> [Exercise details] Where the data below begins, start retyping exactly, and end on the line with "ordered by: Lucy Chen -> Eric Johnson", which is included; no picture goes in.

> [The data]
- - -
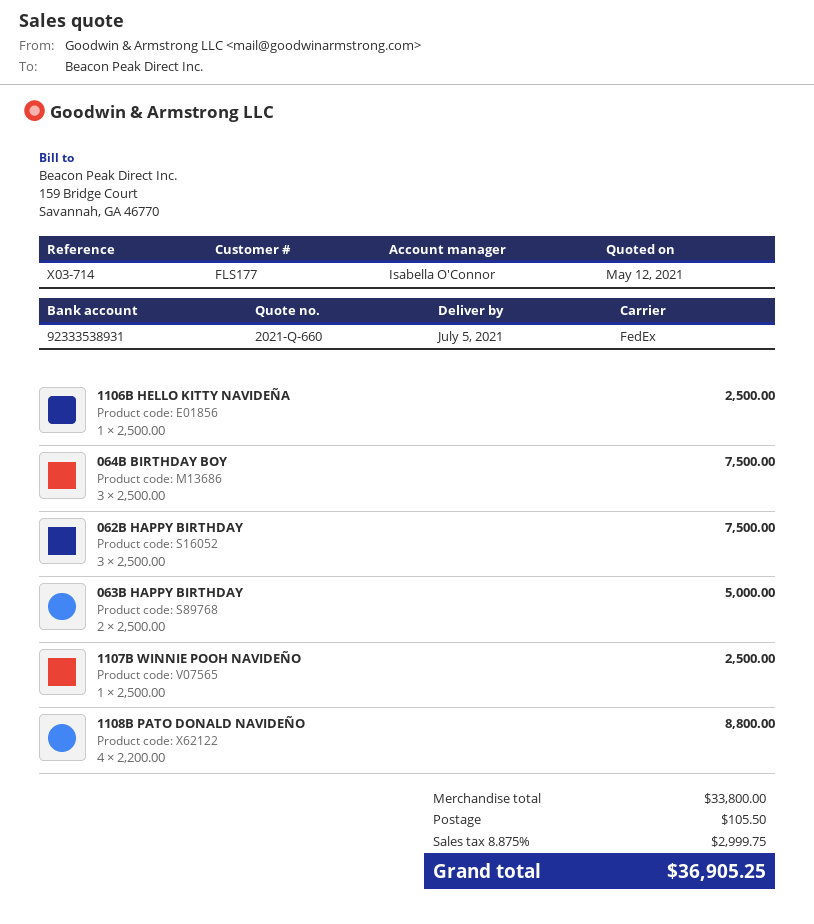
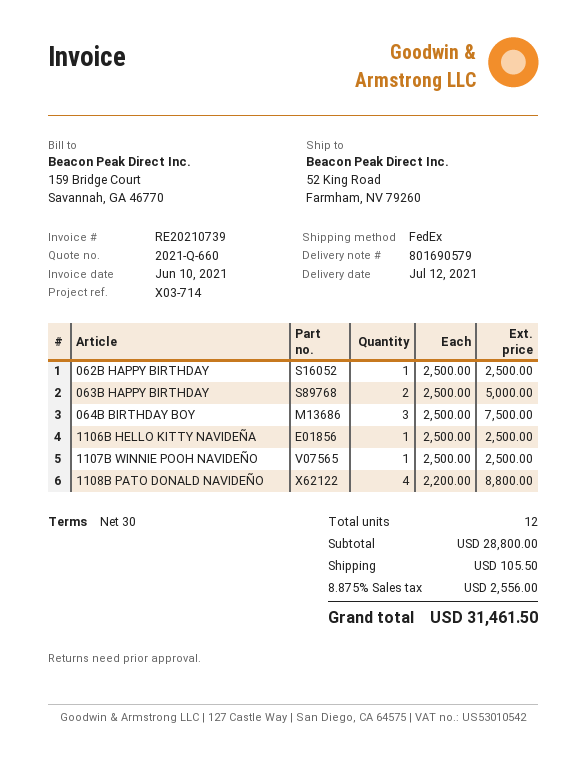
delivery date: 2021-07-05 -> 2021-07-12
062B HAPPY BIRTHDAY: 3 x 2500.00 = 7500.00 -> 1 x 2500.00 = 2500.00
subtotal: 33800.00 -> 28800.00
tax: 8.875% = 2999.75 -> 8.875% = 2556.00
total: 36905.25 -> 31461.50

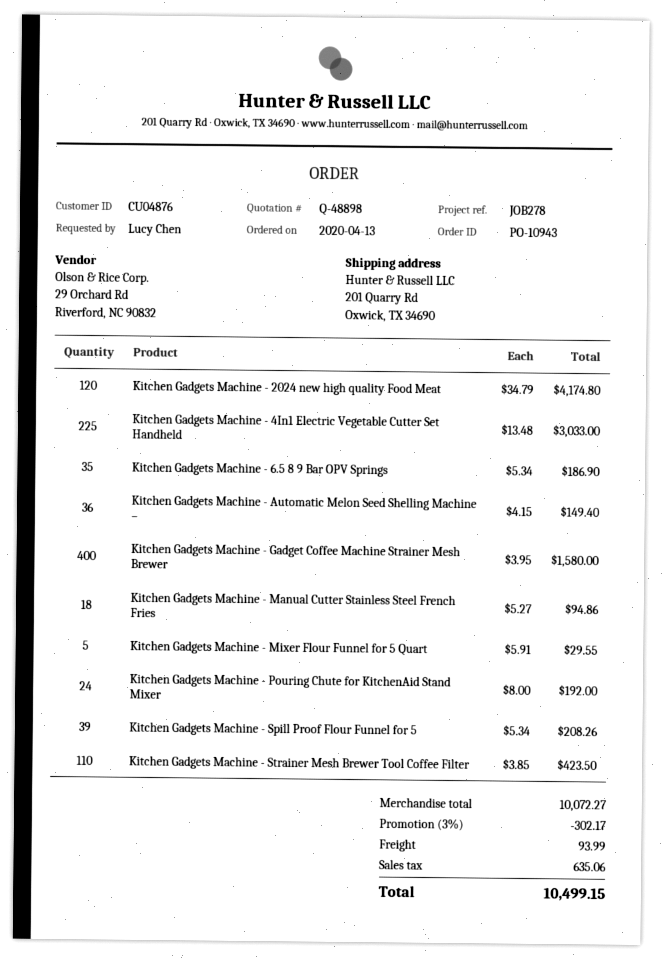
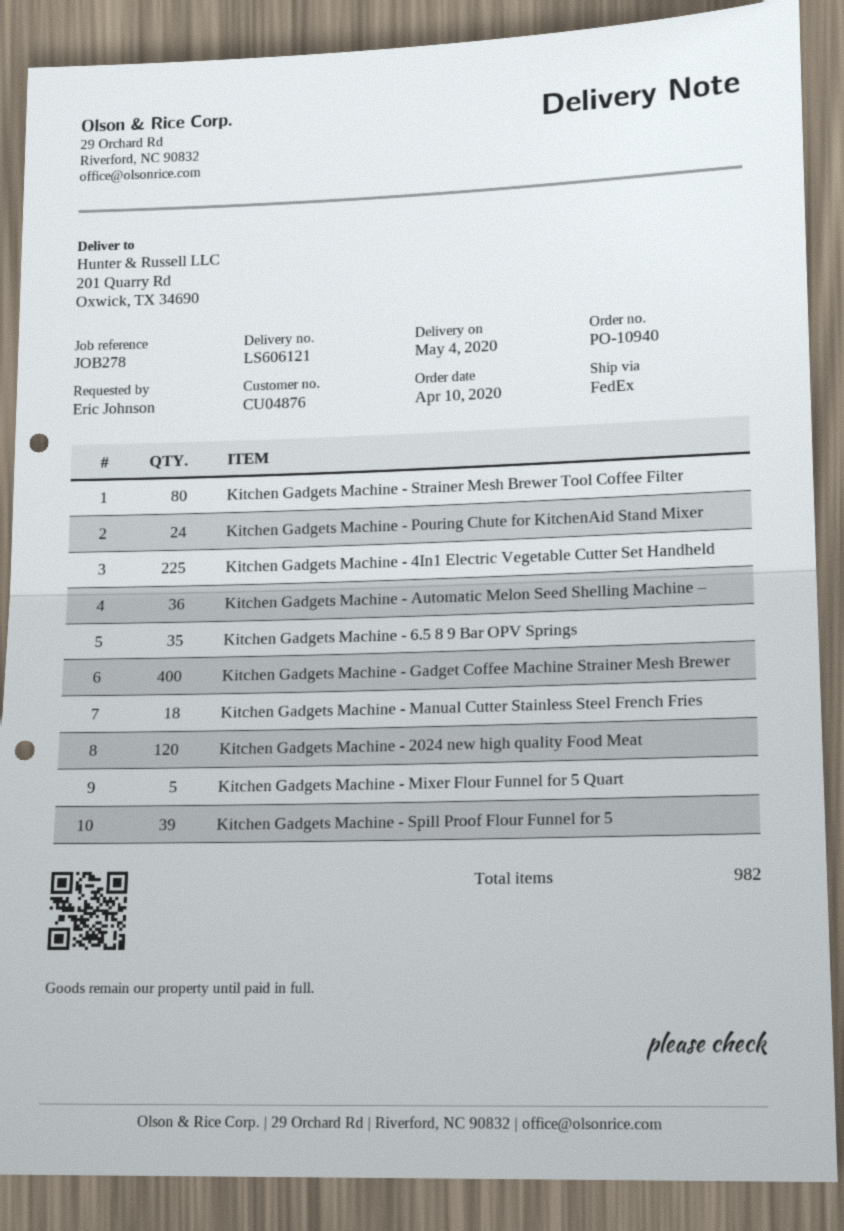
order number: PO-10943 -> PO-10940
order date: 2020-04-13 -> 2020-04-10
ordered by: Lucy Chen -> Eric Johnson
Kitchen Gadgets Machine - Strainer Mesh Brewer Tool Coffee Filter: 110 -> 80

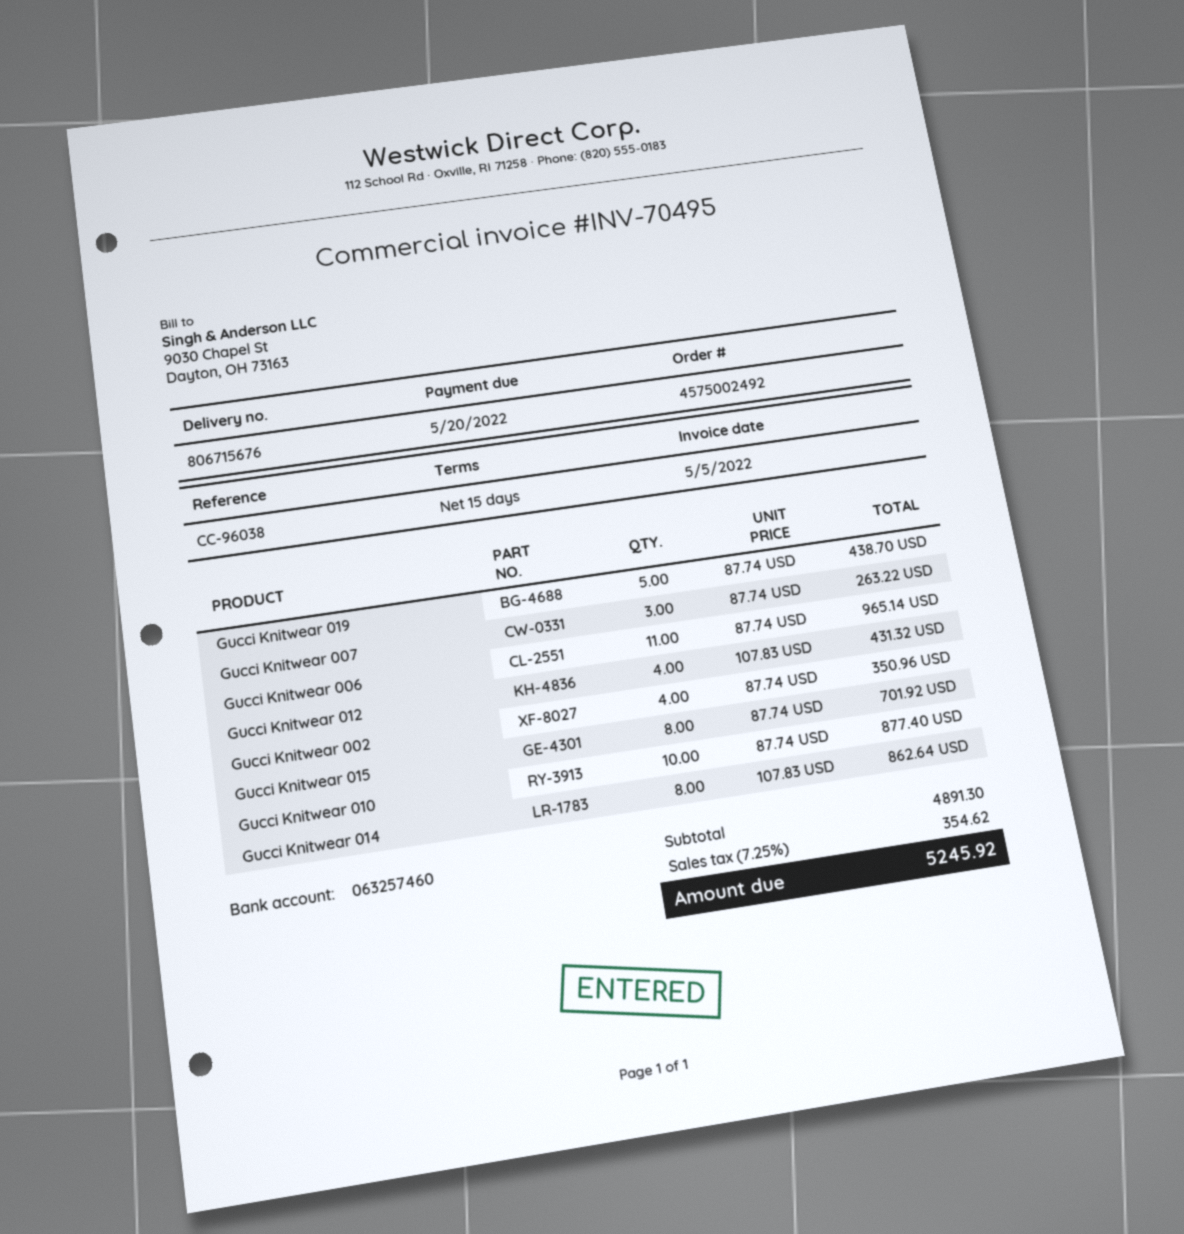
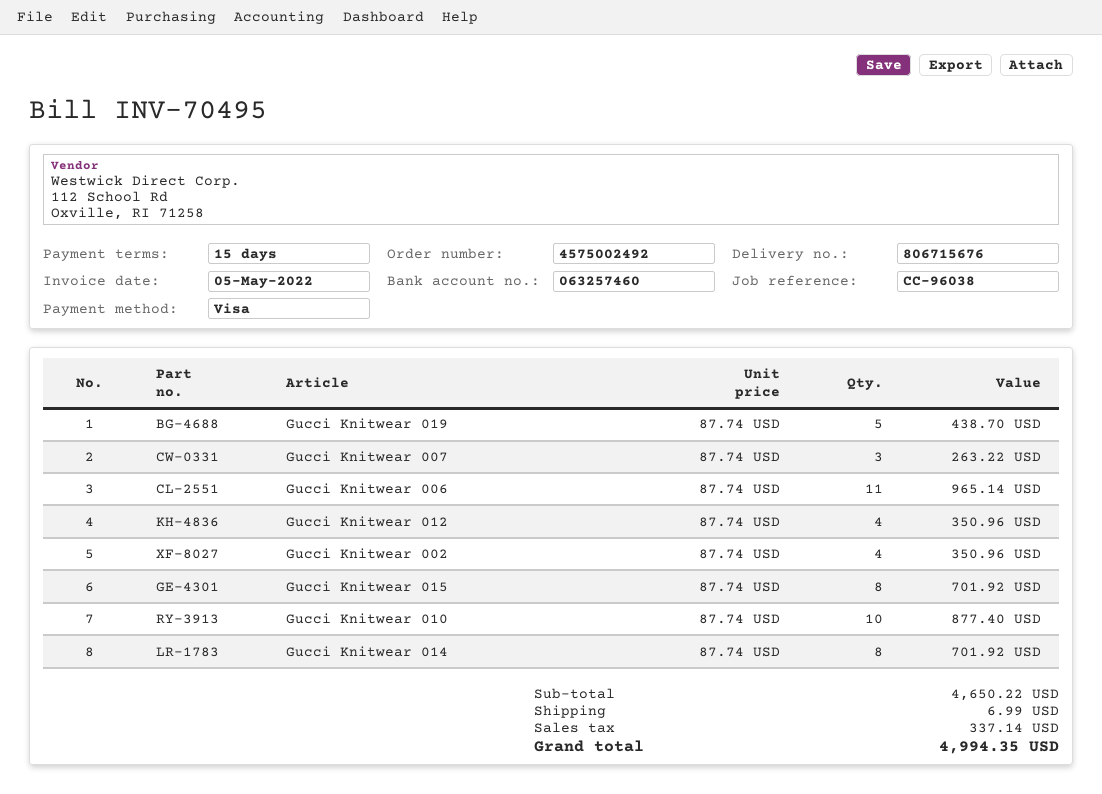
Gucci Knitwear 012: 4 x 107.83 = 431.32 -> 4 x 87.74 = 350.96
Gucci Knitwear 014: 8 x 107.83 = 862.64 -> 8 x 87.74 = 701.92
subtotal: 4891.30 -> 4650.22
shipping: none -> 6.99
tax: 354.62 -> 337.14
total: 5245.92 -> 4994.35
- - -
> [Answer to the exercise]
delivery date: 2021-07-05 -> 2021-07-12
062B HAPPY BIRTHDAY: 3 x 2500.00 = 7500.00 -> 1 x 2500.00 = 2500.00
subtotal: 33800.00 -> 28800.00
tax: 8.875% = 2999.75 -> 8.875% = 2556.00
total: 36905.25 -> 31461.50

order number: PO-10943 -> PO-10940
order date: 2020-04-13 -> 2020-04-10
ordered by: Lucy Chen -> Eric Johnson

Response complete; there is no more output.